■ **DATA EXCERPTS**:
Content starts

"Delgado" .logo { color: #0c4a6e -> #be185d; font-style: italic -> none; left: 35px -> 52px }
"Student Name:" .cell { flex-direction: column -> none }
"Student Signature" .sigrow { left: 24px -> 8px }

Content ends
Content starts

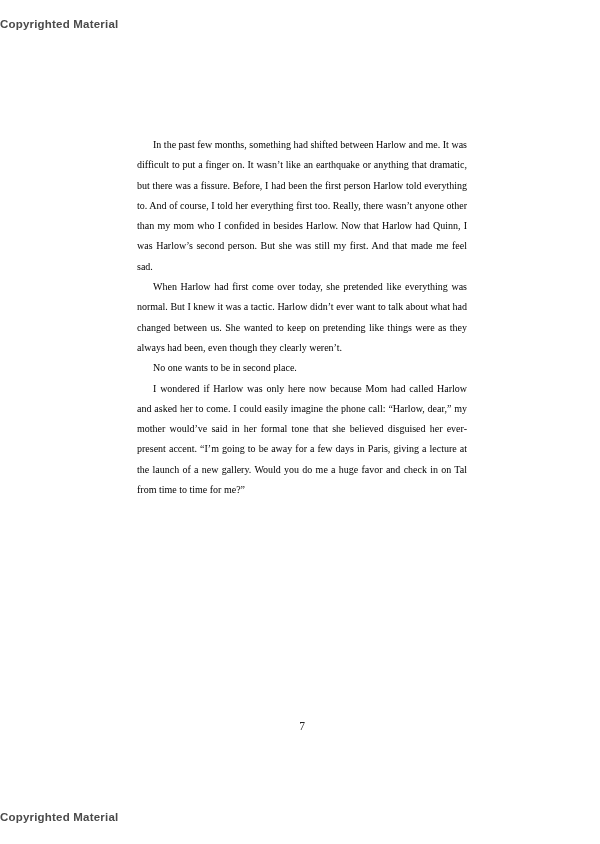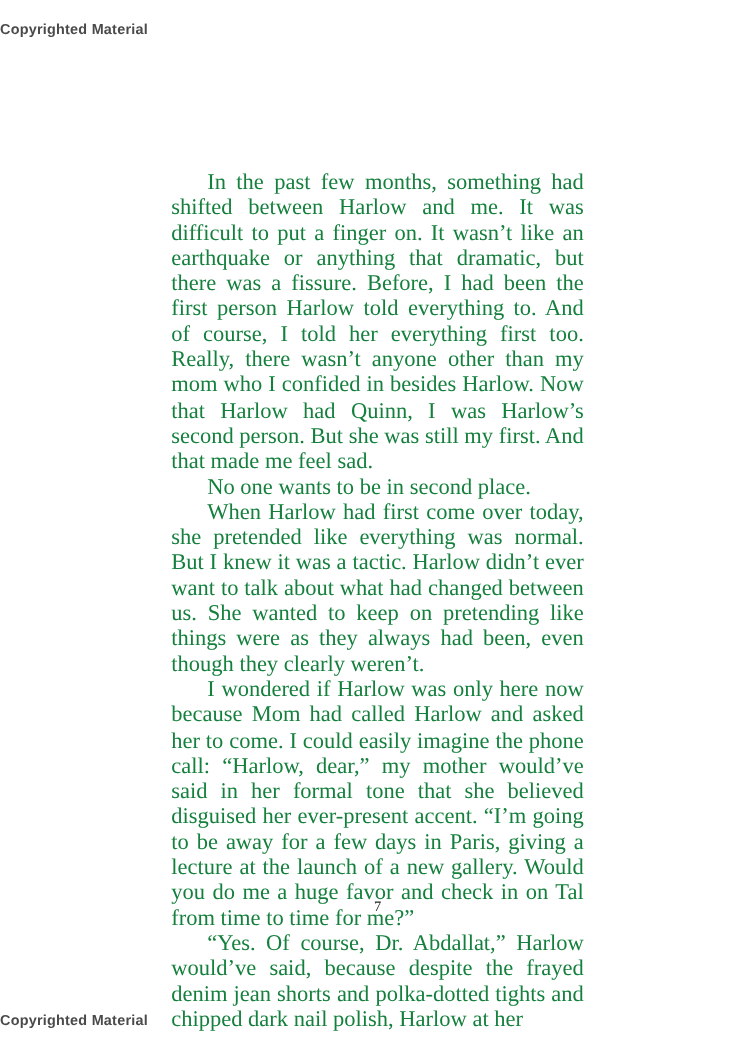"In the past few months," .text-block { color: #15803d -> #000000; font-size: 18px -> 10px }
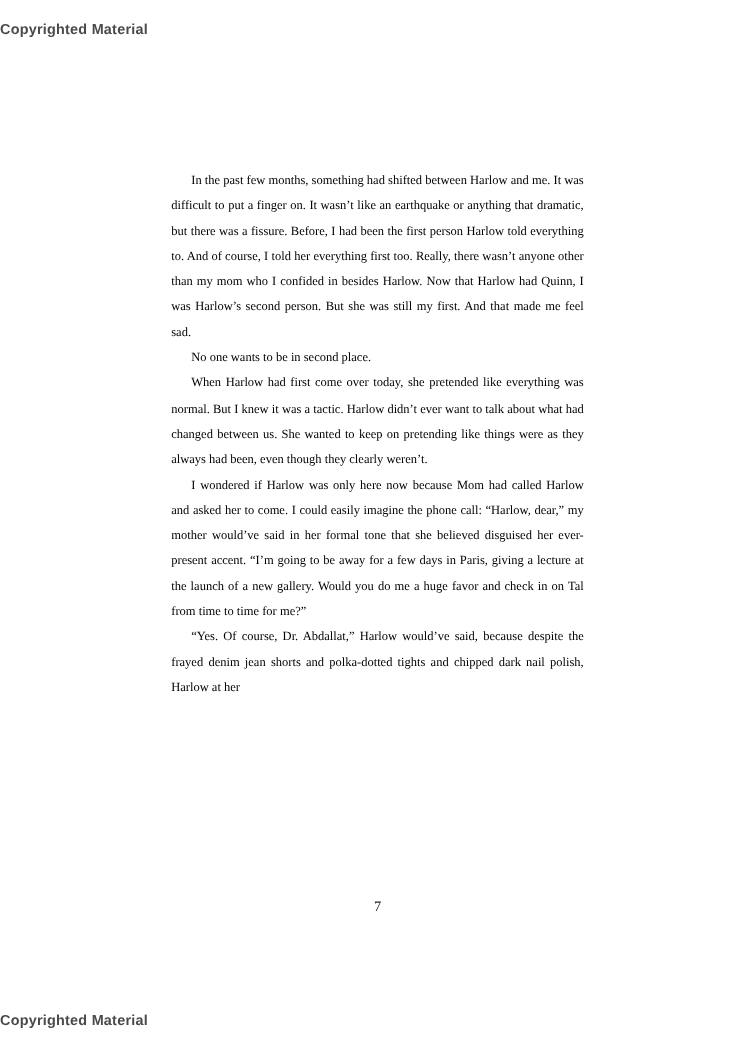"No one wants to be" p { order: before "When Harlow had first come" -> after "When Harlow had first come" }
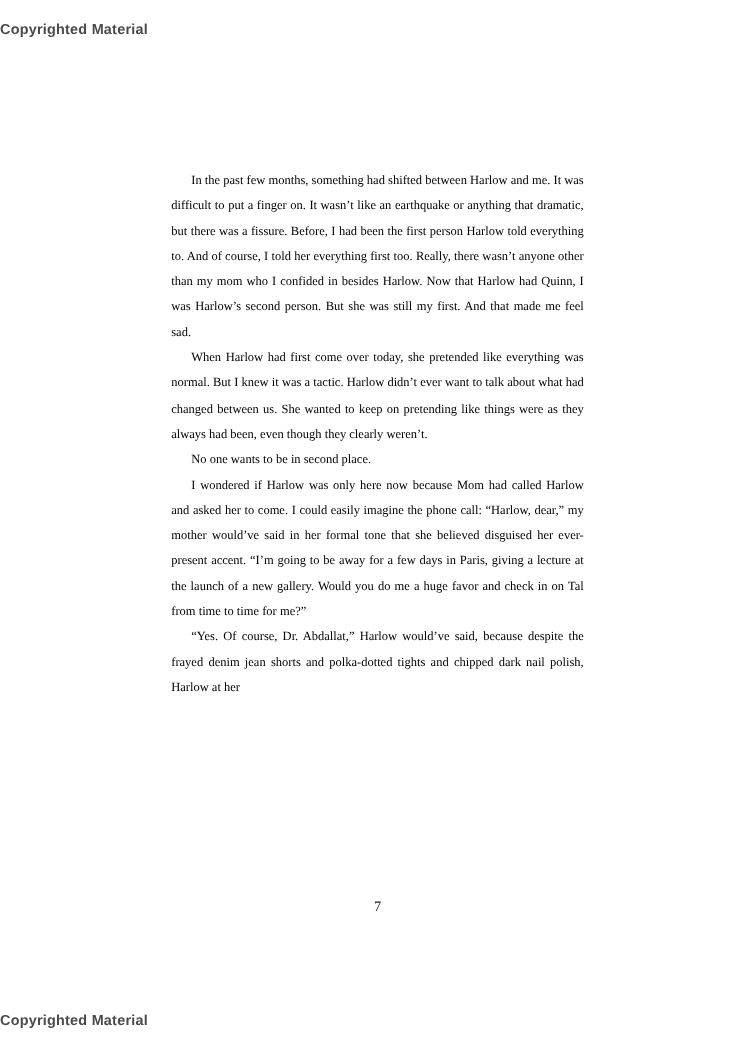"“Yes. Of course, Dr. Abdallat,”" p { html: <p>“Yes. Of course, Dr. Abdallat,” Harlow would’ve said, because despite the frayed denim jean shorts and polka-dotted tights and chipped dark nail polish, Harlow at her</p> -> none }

Content ends

■ **TASK BRIEF**: Take the material above and output only the lines from the one that contains "one wants to" through the one that contains "would’ve said, because", ends included and images left out.

■ **REPLY TO THE TASK**:
"No one wants to be" p { order: before "When Harlow had first come" -> after "When Harlow had first come" }
"“Yes. Of course, Dr. Abdallat,”" p { html: <p>“Yes. Of course, Dr. Abdallat,” Harlow would’ve said, because despite the frayed denim jean shorts and polka-dotted tights and chipped dark nail polish, Harlow at her</p> -> none }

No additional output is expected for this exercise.